5th Deputy Chief of Air Staff Pakistan Air Force
- In office 22 June 1972 – 29 June 1973
- Chief of Air Staff: Zafar Chaudhry
- Preceded by: Khyber Khan
- Succeeded by: Chaudhary Rab Nawaz

Air Attaché to Embassy of Pakistan, Washington, D.C.
- In office January 1970 – May 1972
- Succeeded by: Eric G. Hall

Deputy Managing Director Pakistan International Airlines
- In office 29 August 1969 – January 1970

11th Commandant PAF Academy
- In office February 1968 – 28 August 1969
- Succeeded by: Michael John O'Brian

5th Deputy Commandant PAF Staff College
- In office January 1964 – September 1964

Commander PAF Station Sargodha
- In office 12 January 1962 – December 1963
- Preceded by: Masroor Hosain
- Succeeded by: Zafar Masud

Commander No 33 Air Supply Wing
- In office May 1961 – 11 January 1962

Commander No 32 Fighter Ground Attack Wing
- In office 5 May 1958 – 24 October 1958

Commander No. 2 Squadron PAF
- In office 19 July 1956 – 10 April 1957

Commander No. 9 Squadron PAF
- In office September 1953 – December 1955

Personal details
- Born: 23 July 1926 Bhagalpur, British India
- Died: 26 January 2002 (aged 75) Lahore, Pakistan
- Relatives: Khalifa Mohammad Asadullah (father-in-law)
- Education: Government College, Lahore No. 1 (I) SFTS RAF Central Flying School RAF Staff College, Andover

Military service
- Branch/service: Royal Indian Air Force (1945-1947) Pakistan Air Force (1947-1973)
- Years of service: 1945–1973
- Rank: Air Vice Marshal
- Commands: PAF Academy Director Operations 1965 War PAF Station Sargodha No. 2 Squadron PAF No. 9 Squadron PAF
- Battles/wars: World War II; Indo-Pakistani War of 1947; Indo-Pakistani War of 1965 Air war operations; ;
- Awards: Tamgha-e-Quaid-e-Azam (1963)

= Saeedullah Khan =

Pioneer officer of Pakistan Air Force (1926-2002)

Saeedullah Khan (Note: Urdu: ) (23 July 1926 – 26 January 2002) was a Pakistani former two-star rank air officer and among the pioneer officers of the Pakistan Air Force (PAF).
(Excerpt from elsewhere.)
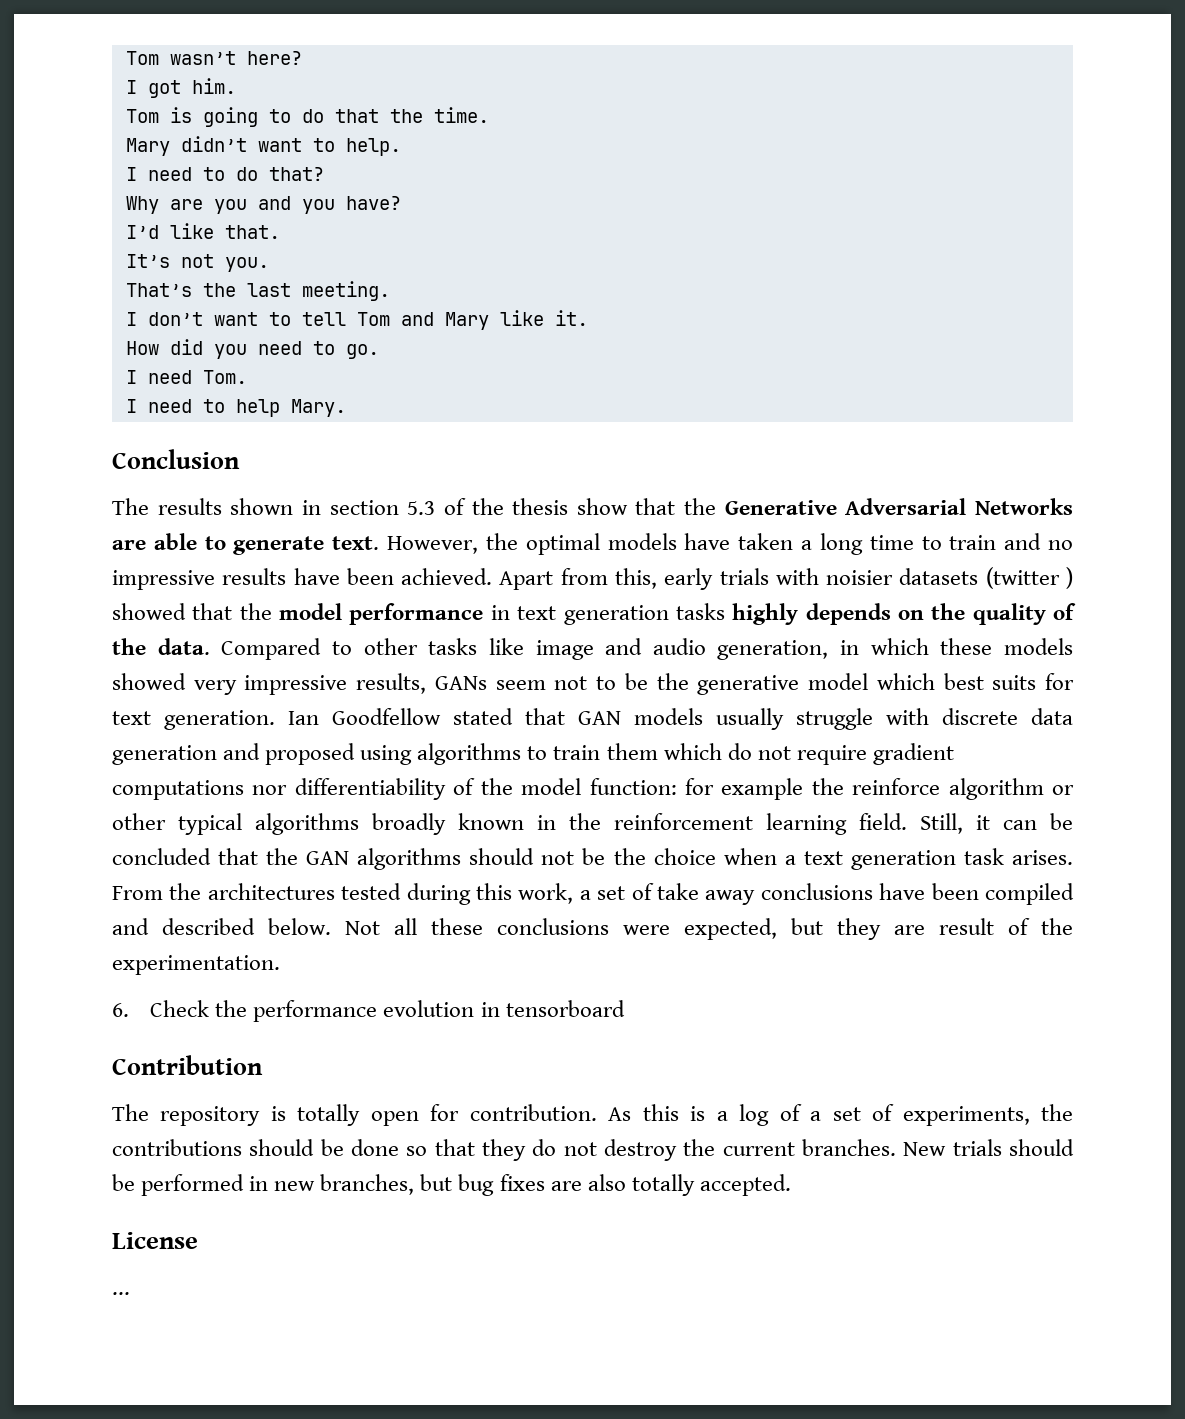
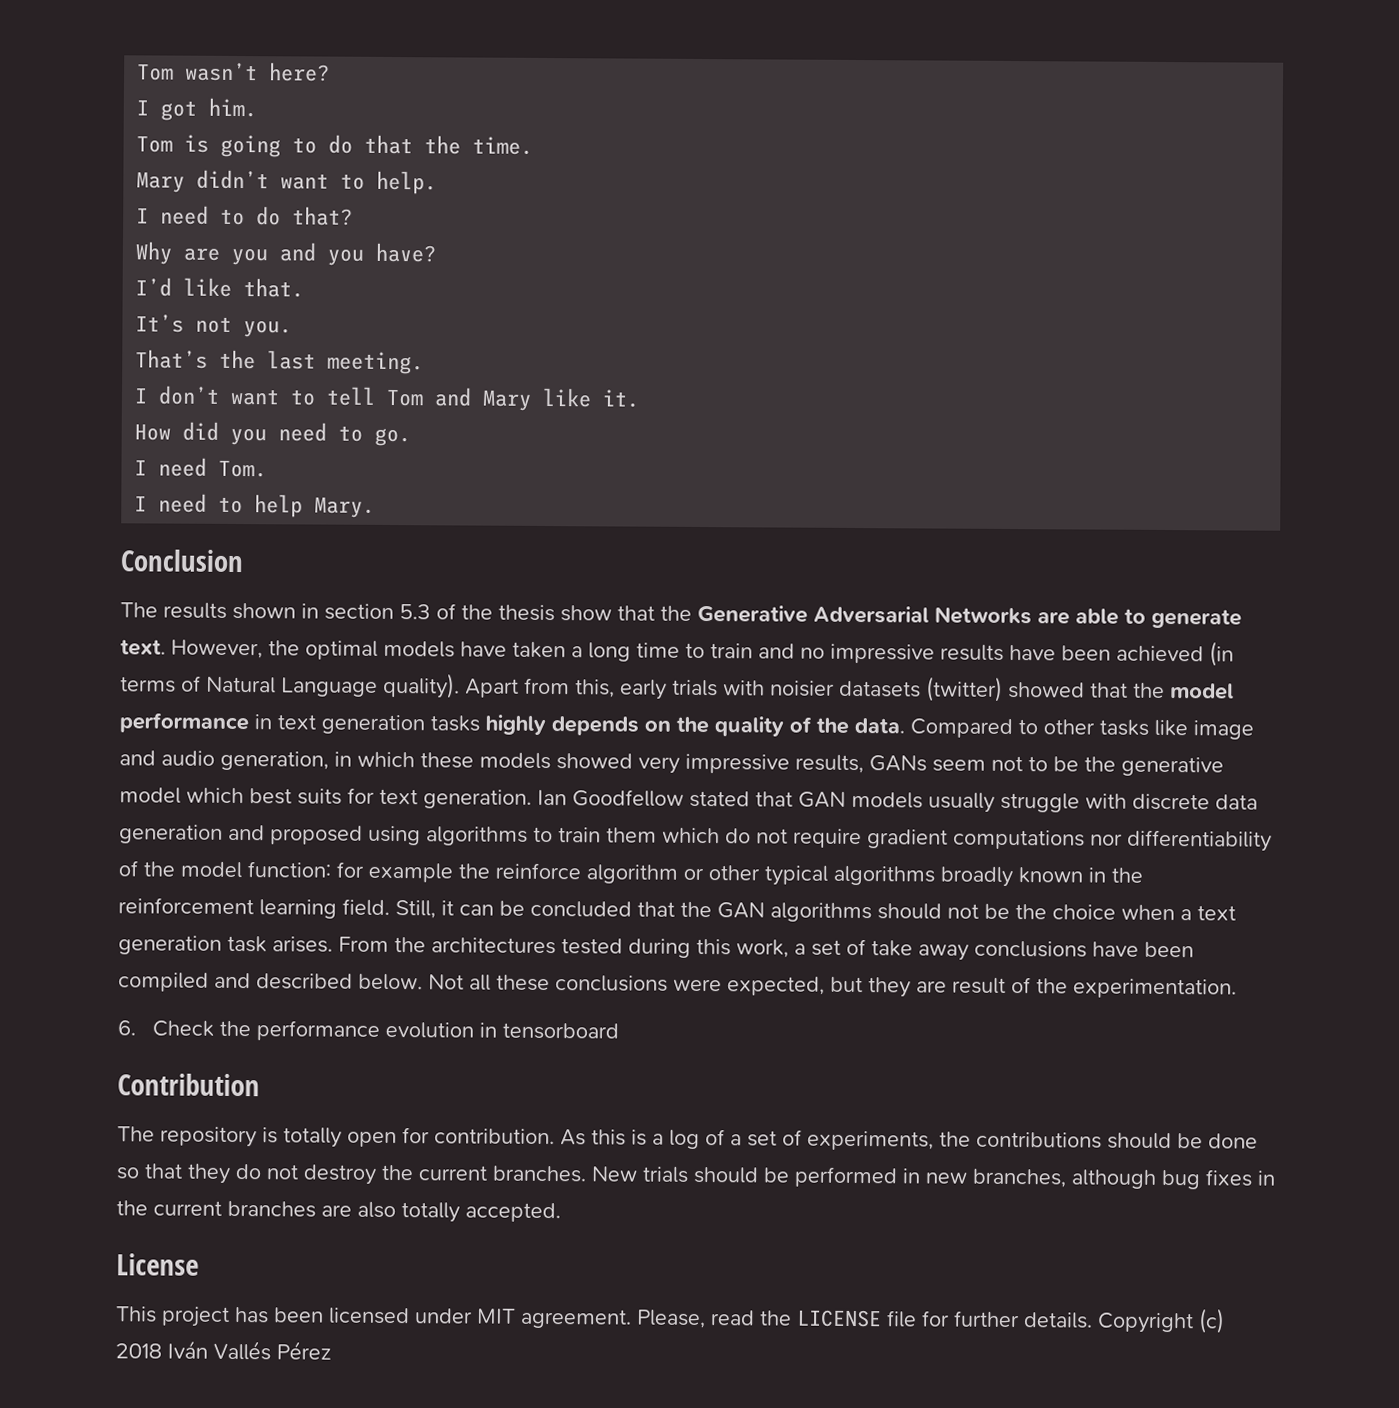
[401,568,493,585] achieved. -> [1116,641,1234,667] [120,672,460,699] achieved (in terms of Natural Language quality).
[985,567,1074,589] (twitter ) -> [926,676,1003,702] (twitter)
[420,1174,453,1191] but -> [1071,1169,1157,1189] although
(545, 1182) none -> [1257,1170,1275,1186] [116,1200,316,1218] in the current branches
[112,1292,130,1295] ... -> [115,1306,1225,1334] [115,1340,331,1361] This project has been licensed under MIT agreement. Please, read the LICENSE file for further details. Copyright (c) 2018 Iván Vallés Pérez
He served as the Deputy Chief of the Air Staff from June 1972 to June 1973. In this role, he was one of the right-hand men of Chief of Air Staff Zafar Chaudhry, alongside Assistant Chief of Air Staff (Operations) Khaqan Abbasi and Director Air Intelligence Mufti.

In the book, Flight of the Falcon, Sajad Haider wrote that Saeedullah Khan and Khaqan were involved in a witch-hunt against PAF officers, including Haider himself, attempting to implicate them in the Attock conspiracy at the behest of Zafar Chaudhry. According to Haider, he and other PAF officers discovered with "great awe and excitement" that President Zulfikar Ali Bhutto sacked Khan, Khaqan Abbasi, and Zafar Chaudhry from their duties due to allegations of intrigue and witch-hunting. Saeedullah and Khaqan were not allowed to attend their offices and were unceremoniously and prematurely retired when the PAF command changed under Bhutto. Haider further notes that Khan retired "into oblivion", playing the stock market with Hamid Qureshi, a 1965 War drop-out. Khan later worked for a rogue financial company involved in illicit financial dealings. Haider wrote that despite being financially honest, Saeedullah Khan was likely a victim of circumstances.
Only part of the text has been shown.